**Work item**
Return every line from the one with "SWAROVSKI WOMEN JEWELS 5684047: 5" through the one with "total: 5518.29 -> 16865.66", inclusive, exactly as it appears below.

**Records for the exercise**

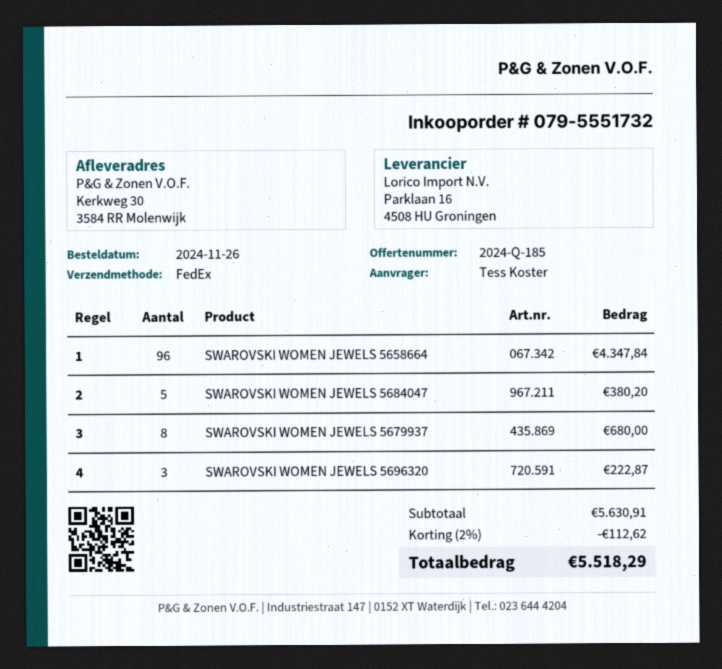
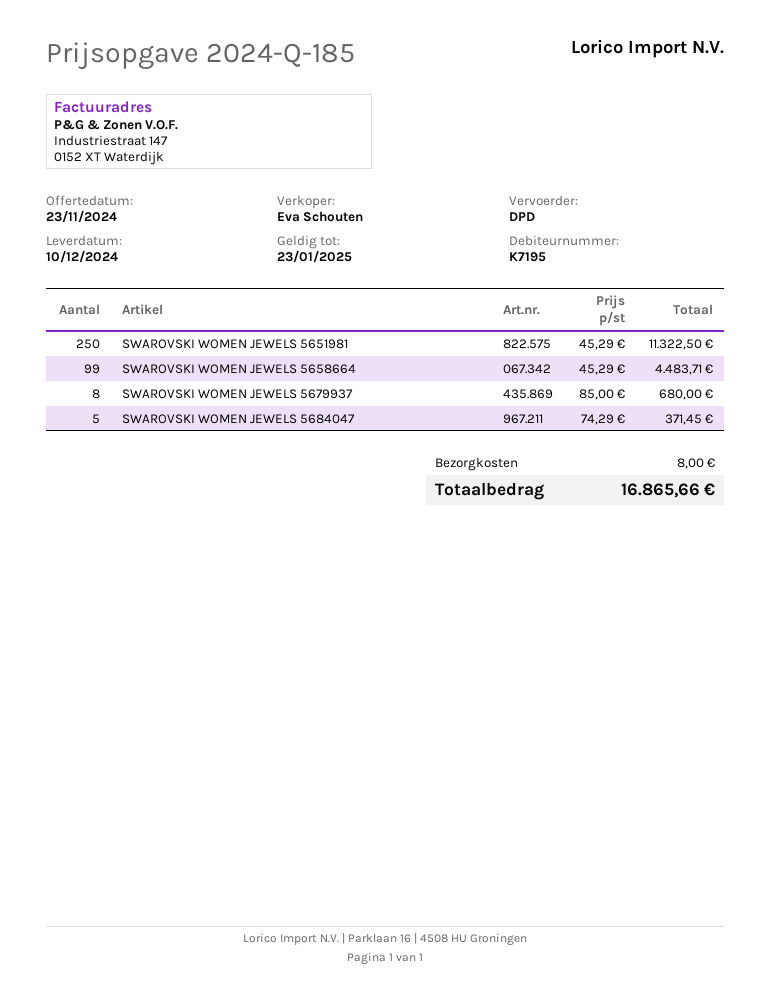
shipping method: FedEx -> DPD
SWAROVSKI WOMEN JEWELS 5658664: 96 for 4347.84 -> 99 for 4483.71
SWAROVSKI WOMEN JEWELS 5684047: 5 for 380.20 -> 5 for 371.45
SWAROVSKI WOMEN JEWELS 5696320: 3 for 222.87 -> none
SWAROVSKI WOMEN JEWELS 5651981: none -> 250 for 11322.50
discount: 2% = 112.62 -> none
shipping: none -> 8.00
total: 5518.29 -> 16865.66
...
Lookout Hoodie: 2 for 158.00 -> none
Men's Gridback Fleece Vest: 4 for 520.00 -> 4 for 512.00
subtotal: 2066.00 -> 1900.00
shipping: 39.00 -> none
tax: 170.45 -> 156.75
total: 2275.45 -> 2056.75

**Task result**
SWAROVSKI WOMEN JEWELS 5684047: 5 for 380.20 -> 5 for 371.45
SWAROVSKI WOMEN JEWELS 5696320: 3 for 222.87 -> none
SWAROVSKI WOMEN JEWELS 5651981: none -> 250 for 11322.50
discount: 2% = 112.62 -> none
shipping: none -> 8.00
total: 5518.29 -> 16865.66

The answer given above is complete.